::: Supplied material :::
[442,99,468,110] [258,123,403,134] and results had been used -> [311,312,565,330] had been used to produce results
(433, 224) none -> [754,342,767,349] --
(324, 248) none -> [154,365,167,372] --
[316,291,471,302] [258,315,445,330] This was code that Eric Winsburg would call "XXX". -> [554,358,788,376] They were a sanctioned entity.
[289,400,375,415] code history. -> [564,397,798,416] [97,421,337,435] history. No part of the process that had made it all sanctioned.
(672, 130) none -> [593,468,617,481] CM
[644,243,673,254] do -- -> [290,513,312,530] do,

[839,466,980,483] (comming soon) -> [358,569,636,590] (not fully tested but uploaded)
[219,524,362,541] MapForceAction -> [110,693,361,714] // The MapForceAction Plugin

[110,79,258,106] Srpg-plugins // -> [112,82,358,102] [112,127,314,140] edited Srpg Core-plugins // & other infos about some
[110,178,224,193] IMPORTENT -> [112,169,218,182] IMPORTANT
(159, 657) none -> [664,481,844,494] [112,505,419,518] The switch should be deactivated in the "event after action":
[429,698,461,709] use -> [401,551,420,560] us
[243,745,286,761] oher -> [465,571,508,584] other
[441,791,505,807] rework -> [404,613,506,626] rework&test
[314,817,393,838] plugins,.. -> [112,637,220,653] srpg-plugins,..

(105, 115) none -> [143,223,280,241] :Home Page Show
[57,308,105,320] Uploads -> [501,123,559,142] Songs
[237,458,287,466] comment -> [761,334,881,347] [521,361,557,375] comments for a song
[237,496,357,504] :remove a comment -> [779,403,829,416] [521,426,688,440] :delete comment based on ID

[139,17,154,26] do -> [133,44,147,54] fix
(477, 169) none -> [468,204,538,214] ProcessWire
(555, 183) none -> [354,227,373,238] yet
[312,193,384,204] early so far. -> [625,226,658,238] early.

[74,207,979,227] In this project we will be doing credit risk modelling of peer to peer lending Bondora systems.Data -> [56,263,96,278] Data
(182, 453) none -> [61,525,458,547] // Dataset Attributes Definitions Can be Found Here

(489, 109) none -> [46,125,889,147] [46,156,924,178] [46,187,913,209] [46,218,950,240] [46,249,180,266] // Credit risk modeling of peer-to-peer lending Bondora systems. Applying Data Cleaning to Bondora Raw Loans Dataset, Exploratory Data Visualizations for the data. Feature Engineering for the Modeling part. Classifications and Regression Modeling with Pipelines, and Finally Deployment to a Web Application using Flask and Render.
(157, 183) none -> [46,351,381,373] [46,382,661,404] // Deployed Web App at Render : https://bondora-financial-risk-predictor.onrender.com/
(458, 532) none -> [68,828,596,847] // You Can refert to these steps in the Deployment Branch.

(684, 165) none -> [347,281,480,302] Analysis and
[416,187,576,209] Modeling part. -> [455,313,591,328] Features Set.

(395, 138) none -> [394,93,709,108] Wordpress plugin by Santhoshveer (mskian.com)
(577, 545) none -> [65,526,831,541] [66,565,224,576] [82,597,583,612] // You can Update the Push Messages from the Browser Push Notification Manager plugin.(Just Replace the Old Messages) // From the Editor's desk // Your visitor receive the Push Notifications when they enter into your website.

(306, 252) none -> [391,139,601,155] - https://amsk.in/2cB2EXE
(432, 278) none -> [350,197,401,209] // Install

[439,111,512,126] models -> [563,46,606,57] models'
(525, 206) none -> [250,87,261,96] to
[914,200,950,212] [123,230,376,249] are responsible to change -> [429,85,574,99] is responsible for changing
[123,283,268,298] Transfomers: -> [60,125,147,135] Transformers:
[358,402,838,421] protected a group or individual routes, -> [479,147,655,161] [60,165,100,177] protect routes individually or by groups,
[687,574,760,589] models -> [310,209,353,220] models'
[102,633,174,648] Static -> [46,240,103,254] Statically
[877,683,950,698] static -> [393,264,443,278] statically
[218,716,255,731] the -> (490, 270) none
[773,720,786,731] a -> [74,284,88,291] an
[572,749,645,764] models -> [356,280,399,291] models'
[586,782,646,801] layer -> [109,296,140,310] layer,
:::
• **Activity**
Take the records above and copy them out exactly.

• **Output**
[442,99,468,110] [258,123,403,134] and results had been used -> [311,312,565,330] had been used to produce results
(433, 224) none -> [754,342,767,349] --
(324, 248) none -> [154,365,167,372] --
[316,291,471,302] [258,315,445,330] This was code that Eric Winsburg would call "XXX". -> [554,358,788,376] They were a sanctioned entity.
[289,400,375,415] code history. -> [564,397,798,416] [97,421,337,435] history. No part of the process that had made it all sanctioned.
(672, 130) none -> [593,468,617,481] CM
[644,243,673,254] do -- -> [290,513,312,530] do,

[839,466,980,483] (comming soon) -> [358,569,636,590] (not fully tested but uploaded)
[219,524,362,541] MapForceAction -> [110,693,361,714] // The MapForceAction Plugin

[110,79,258,106] Srpg-plugins // -> [112,82,358,102] [112,127,314,140] edited Srpg Core-plugins // & other infos about some
[110,178,224,193] IMPORTENT -> [112,169,218,182] IMPORTANT
(159, 657) none -> [664,481,844,494] [112,505,419,518] The switch should be deactivated in the "event after action":
[429,698,461,709] use -> [401,551,420,560] us
[243,745,286,761] oher -> [465,571,508,584] other
[441,791,505,807] rework -> [404,613,506,626] rework&test
[314,817,393,838] plugins,.. -> [112,637,220,653] srpg-plugins,..

(105, 115) none -> [143,223,280,241] :Home Page Show
[57,308,105,320] Uploads -> [501,123,559,142] Songs
[237,458,287,466] comment -> [761,334,881,347] [521,361,557,375] comments for a song
[237,496,357,504] :remove a comment -> [779,403,829,416] [521,426,688,440] :delete comment based on ID

[139,17,154,26] do -> [133,44,147,54] fix
(477, 169) none -> [468,204,538,214] ProcessWire
(555, 183) none -> [354,227,373,238] yet
[312,193,384,204] early so far. -> [625,226,658,238] early.

[74,207,979,227] In this project we will be doing credit risk modelling of peer to peer lending Bondora systems.Data -> [56,263,96,278] Data
(182, 453) none -> [61,525,458,547] // Dataset Attributes Definitions Can be Found Here

(489, 109) none -> [46,125,889,147] [46,156,924,178] [46,187,913,209] [46,218,950,240] [46,249,180,266] // Credit risk modeling of peer-to-peer lending Bondora systems. Applying Data Cleaning to Bondora Raw Loans Dataset, Exploratory Data Visualizations for the data. Feature Engineering for the Modeling part. Classifications and Regression Modeling with Pipelines, and Finally Deployment to a Web Application using Flask and Render.
(157, 183) none -> [46,351,381,373] [46,382,661,404] // Deployed Web App at Render : https://bondora-financial-risk-predictor.onrender.com/
(458, 532) none -> [68,828,596,847] // You Can refert to these steps in the Deployment Branch.

(684, 165) none -> [347,281,480,302] Analysis and
[416,187,576,209] Modeling part. -> [455,313,591,328] Features Set.

(395, 138) none -> [394,93,709,108] Wordpress plugin by Santhoshveer (mskian.com)
(577, 545) none -> [65,526,831,541] [66,565,224,576] [82,597,583,612] // You can Update the Push Messages from the Browser Push Notification Manager plugin.(Just Replace the Old Messages) // From the Editor's desk // Your visitor receive the Push Notifications when they enter into your website.

(306, 252) none -> [391,139,601,155] - https://amsk.in/2cB2EXE
(432, 278) none -> [350,197,401,209] // Install

[439,111,512,126] models -> [563,46,606,57] models'
(525, 206) none -> [250,87,261,96] to
[914,200,950,212] [123,230,376,249] are responsible to change -> [429,85,574,99] is responsible for changing
[123,283,268,298] Transfomers: -> [60,125,147,135] Transformers:
[358,402,838,421] protected a group or individual routes, -> [479,147,655,161] [60,165,100,177] protect routes individually or by groups,
[687,574,760,589] models -> [310,209,353,220] models'
[102,633,174,648] Static -> [46,240,103,254] Statically
[877,683,950,698] static -> [393,264,443,278] statically
[218,716,255,731] the -> (490, 270) none
[773,720,786,731] a -> [74,284,88,291] an
[572,749,645,764] models -> [356,280,399,291] models'
[586,782,646,801] layer -> [109,296,140,310] layer,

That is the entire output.